Moiré Band Engineering in Twisted Trilayer WSe2

Abstract: We present a systematic theoretical study on the structural and electronic properties of twisted trilayer transition metal dichalcogenide (TMD) WSe$_2$, where two independent moir\'e patterns form between adjacent layers. Using a continuum approach, we investigate the optimized lattice structure and the resulting energy band structure, revealing fundamentally different electronic behaviors between helical and alternating twist configurations. In helical trilayers, lattice relaxation induces $\alpha\beta$ and $\beta\alpha$ domains, where the two moir\'e patterns shift to minimize overlap, while in alternating trilayers, $\alpha\alpha'$ domains emerge with aligned moir\'e patterns. A key feature of trilayer TMDs is the summation of moir\'e potentials from the top and bottom layers onto the middle layer, effectively doubling the potential depth.
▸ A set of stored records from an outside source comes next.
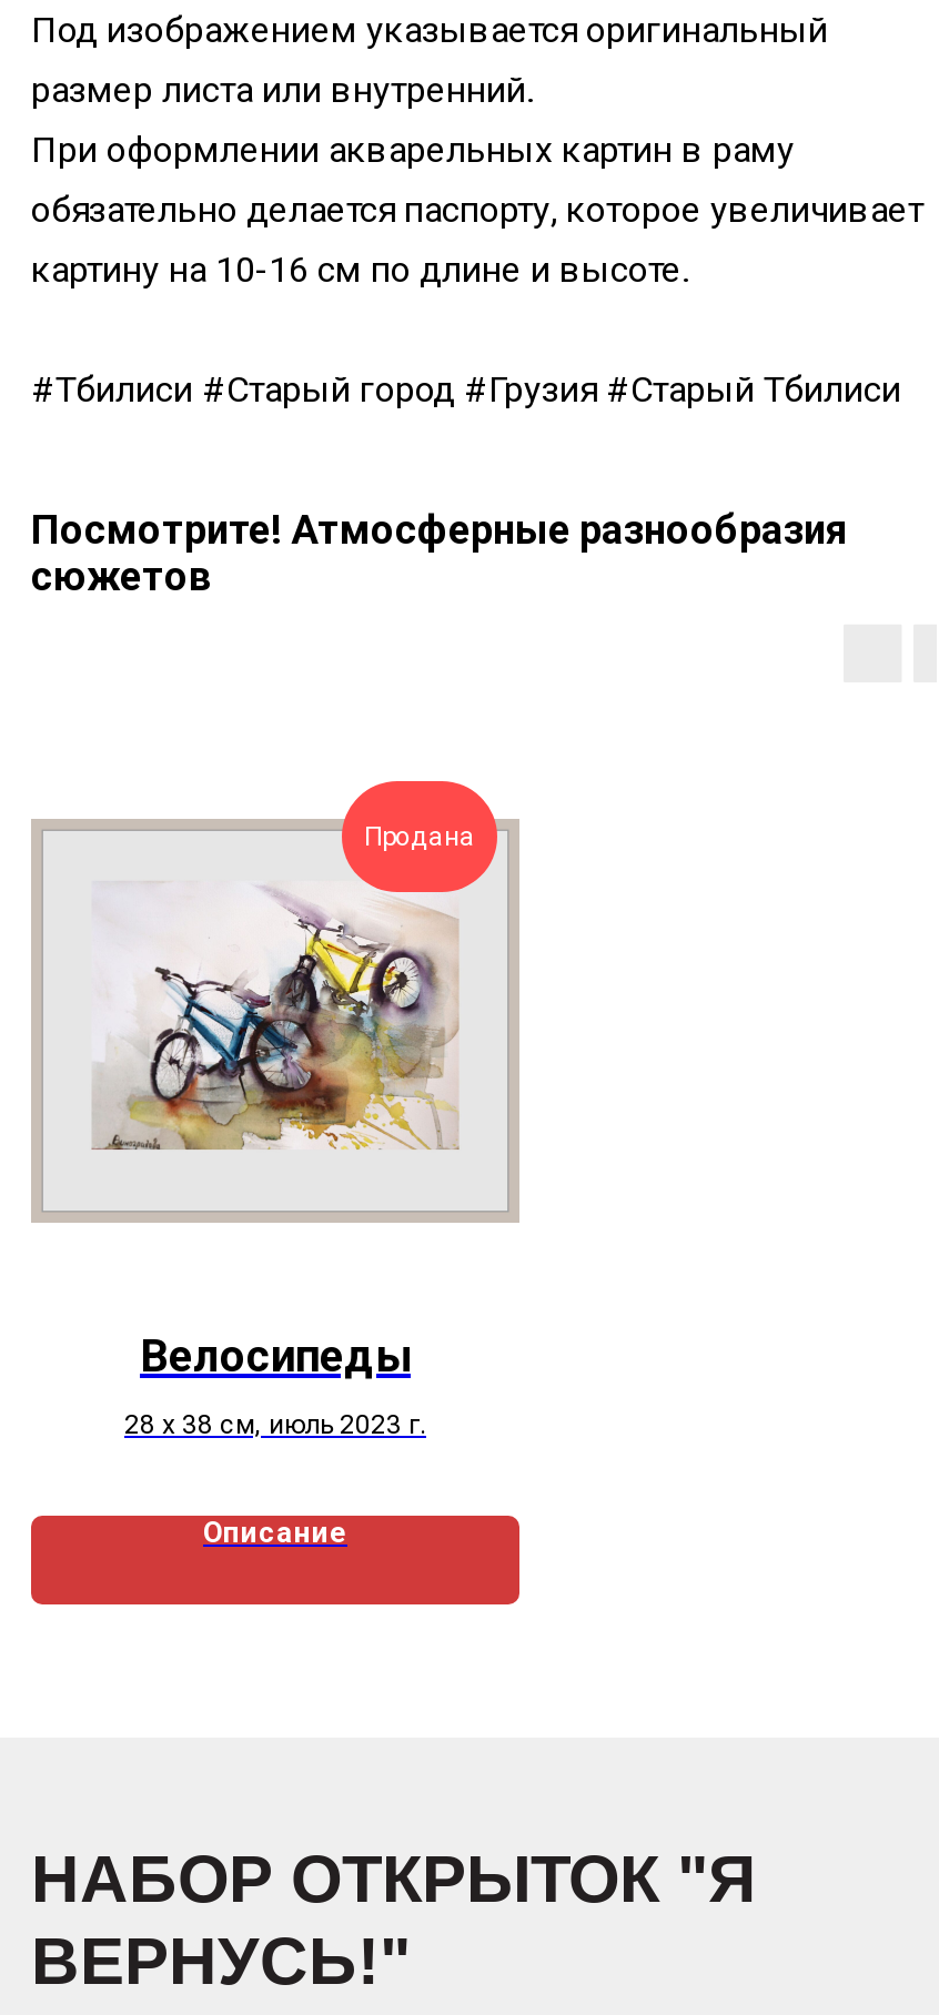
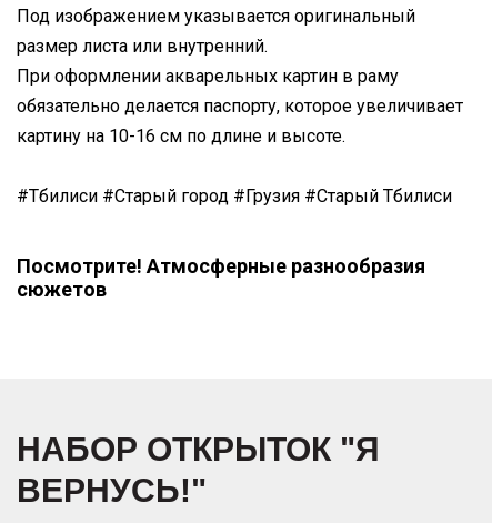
[31,780,519,1224] [image] | Продана -> none
[124,1330,426,1549] Велосипеды | 28 х 38 см, июль 2023 г. | Описание -> none

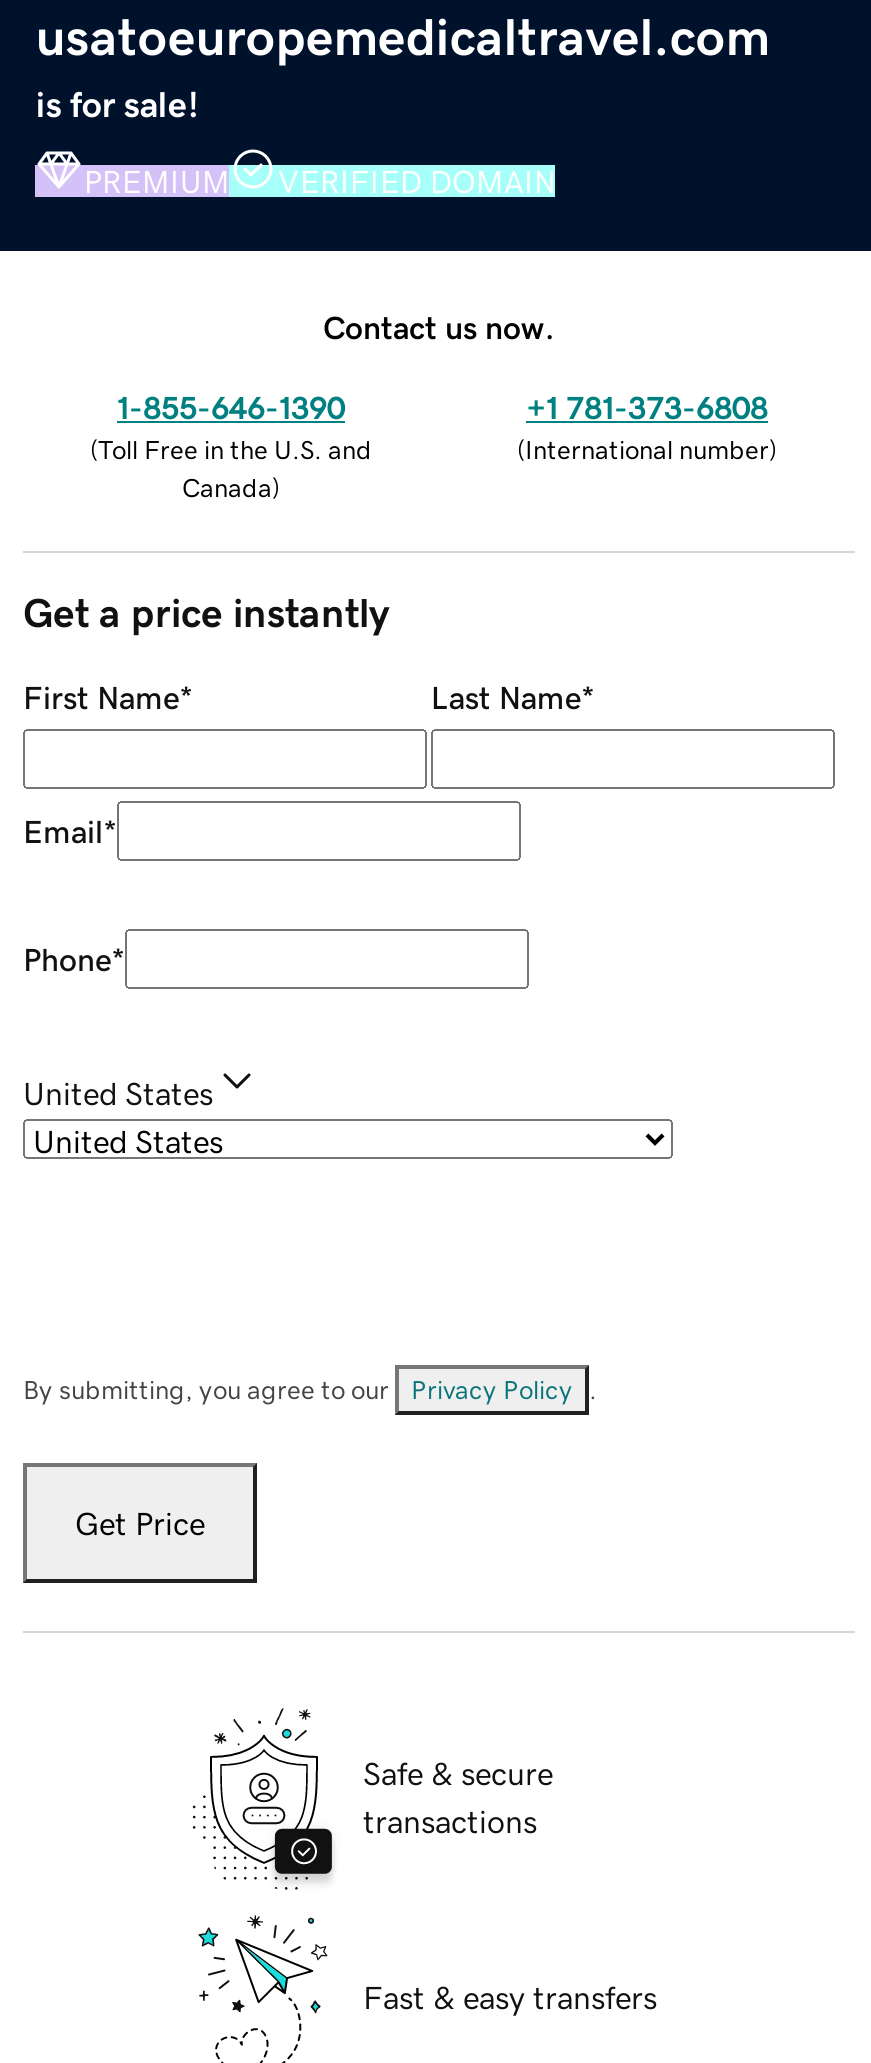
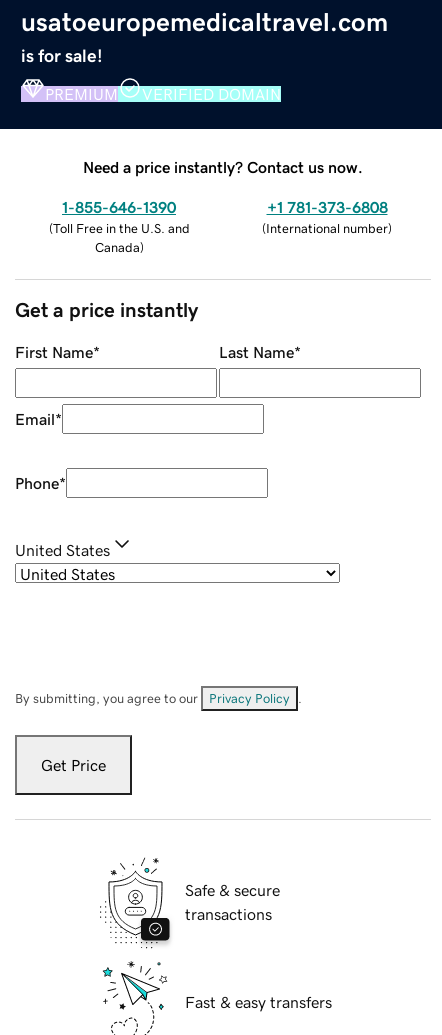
[323,310,555,342] Contact us now. -> [83,159,363,175] Need a price instantly? Contact us now.

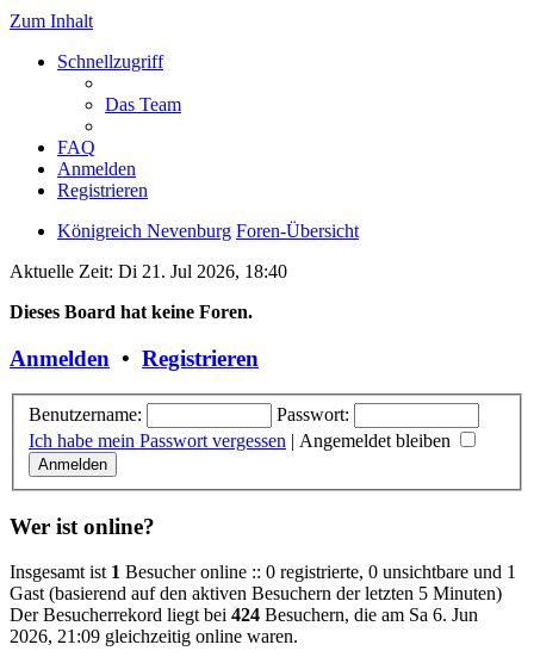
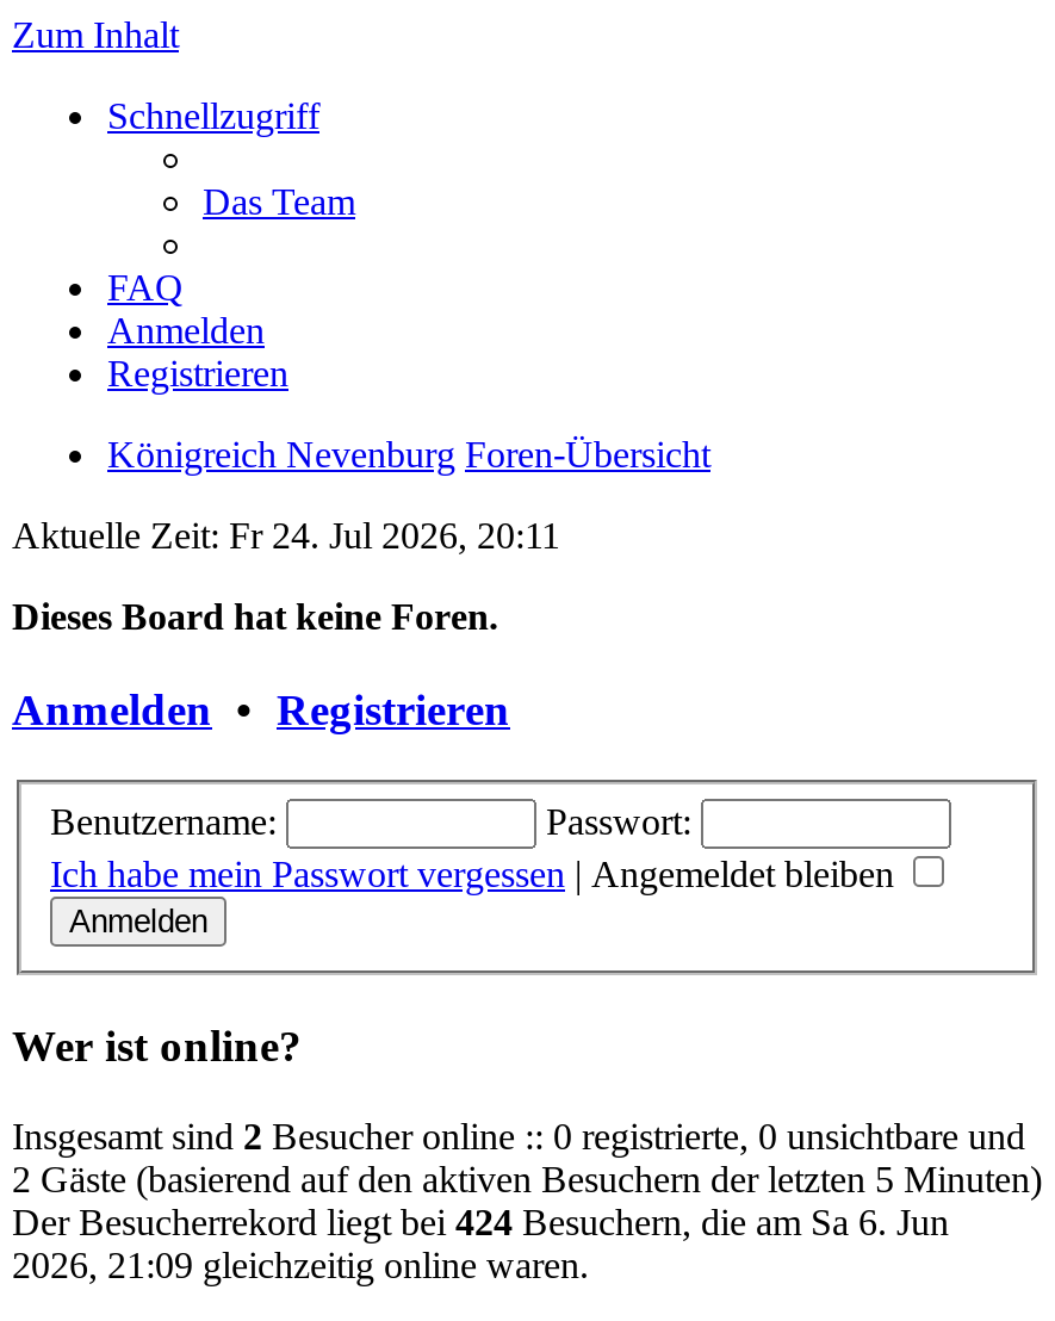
[10,261,287,281] Aktuelle Zeit: Di 21. Jul 2026, 18:40 -> [12,515,560,555] Aktuelle Zeit: Fr 24. Jul 2026, 20:11
[10,562,516,604] Insgesamt ist 1 Besucher online :: 0 registrierte, 0 unsichtbare und 1 | Gast (basierend auf den aktiven Besuchern der letzten 5 Minuten) -> [12,1117,1042,1200] Insgesamt sind 2 Besucher online :: 0 registrierte, 0 unsichtbare und | 2 Gäste (basierend auf den aktiven Besuchern der letzten 5 Minuten)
In helical trilayers, this mechanism generates a Kagome lattice potential in the $\alpha\beta$ domains, giving rise to flat bands characteristic of Kagome physics. In alternating trilayers, the enhanced potential confinement forms deep triangular quantum wells, distinct from those found in bilayer systems. Furthermore, we demonstrate that a moderate perpendicular electric field can switch the layer polarization near the valence band edge, providing an additional degree of tunability. In particular, it enables tuning of the hybridization between orbitals on different layers, allowing for the engineering of diverse and controllable electronic band structures. Our findings highlight the unique role of moir\'e potential summation in trilayer systems, offering a broader platform for designing moir\'e-based electronic and excitonic phenomena beyond those achievable in bilayer TMDs.